The Density Matrix Renormalization Group Method applied to Interaction Round a Face Hamiltonians

TL;DR

This paper introduces IRF-DMRG, a variant of the density matrix renormalization group method tailored for IRF Hamiltonians, reducing computational complexity by exploiting symmetry and connecting to integrable systems.

Contribution

It develops a new IRF-DMRG formulation that leverages symmetry factorization, enabling more efficient analysis of IRF Hamiltonians in statistical mechanics and quantum models.

Findings

IRF-DMRG reduces Hilbert space dimensions compared to vertex-DMRG.

Demonstrated effectiveness on SOS and RSOS models.
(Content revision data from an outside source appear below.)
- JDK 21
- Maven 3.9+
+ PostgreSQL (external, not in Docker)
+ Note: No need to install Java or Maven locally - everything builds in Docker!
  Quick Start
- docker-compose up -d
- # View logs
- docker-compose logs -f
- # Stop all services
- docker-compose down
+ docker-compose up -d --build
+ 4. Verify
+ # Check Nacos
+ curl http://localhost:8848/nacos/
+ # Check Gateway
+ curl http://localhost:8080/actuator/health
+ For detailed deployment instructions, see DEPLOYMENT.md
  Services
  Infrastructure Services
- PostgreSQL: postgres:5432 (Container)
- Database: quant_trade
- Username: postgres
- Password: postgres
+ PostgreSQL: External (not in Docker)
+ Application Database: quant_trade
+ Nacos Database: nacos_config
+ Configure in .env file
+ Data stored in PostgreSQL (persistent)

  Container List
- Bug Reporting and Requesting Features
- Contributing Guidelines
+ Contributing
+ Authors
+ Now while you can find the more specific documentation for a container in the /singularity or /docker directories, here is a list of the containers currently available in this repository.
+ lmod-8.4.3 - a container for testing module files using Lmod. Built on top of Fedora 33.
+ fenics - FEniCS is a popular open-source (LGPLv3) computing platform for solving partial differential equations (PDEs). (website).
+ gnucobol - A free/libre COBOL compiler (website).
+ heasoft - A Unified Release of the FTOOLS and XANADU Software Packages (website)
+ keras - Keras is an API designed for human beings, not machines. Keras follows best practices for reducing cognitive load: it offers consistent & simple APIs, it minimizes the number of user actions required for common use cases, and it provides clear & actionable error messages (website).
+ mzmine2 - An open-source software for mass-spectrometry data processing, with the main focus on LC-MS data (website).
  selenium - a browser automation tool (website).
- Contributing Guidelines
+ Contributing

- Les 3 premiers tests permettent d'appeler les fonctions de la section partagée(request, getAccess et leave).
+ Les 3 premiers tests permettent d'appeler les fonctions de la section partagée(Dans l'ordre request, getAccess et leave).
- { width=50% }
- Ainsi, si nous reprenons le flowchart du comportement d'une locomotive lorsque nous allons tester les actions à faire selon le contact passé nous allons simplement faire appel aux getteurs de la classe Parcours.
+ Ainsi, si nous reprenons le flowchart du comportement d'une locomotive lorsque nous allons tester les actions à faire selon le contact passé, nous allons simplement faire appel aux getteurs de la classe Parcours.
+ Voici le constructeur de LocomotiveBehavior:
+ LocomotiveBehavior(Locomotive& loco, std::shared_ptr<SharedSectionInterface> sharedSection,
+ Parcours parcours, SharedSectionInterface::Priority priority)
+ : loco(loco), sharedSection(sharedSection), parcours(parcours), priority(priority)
Connects IRF-DMRG with integrable systems and conformal field theory.

Abstract

Given a Hamiltonian with a continuous symmetry one can generally factorize that symmetry and consider the dynamics on invariant Hilbert Spaces. In Statistical Mechanics this procedure is known as the vertex-IRF map, and in certain cases, like rotational invariant Hamiltonians, can be implemented via group theoretical techniques. Using this map we translate the DMRG method, which applies to 1d vertex Hamiltonians, into a formulation adequate to study IRF Hamiltonians. The advantage of the IRF formulation of the DMRG method ( we name it IRF-DMRG), is that the dimensions of the Hilbert Spaces involved in numerical computations are smaller than in the vertex-DMRG, since the degeneracy due to the symmetry has been eliminated. The IRF-DMRG admits a natural and geometric formulation in terms of the paths or string algebras used in Exactly Integrable Systems and Conformal Field Theory. We illustrate the IRF-DMRG method with the study of the SOS model which corresponds to the spin 1/2 Heisenberg chain and the RSOS models with Coxeter diagram of type A, which correspond to the quantum group invariant XXZ chain.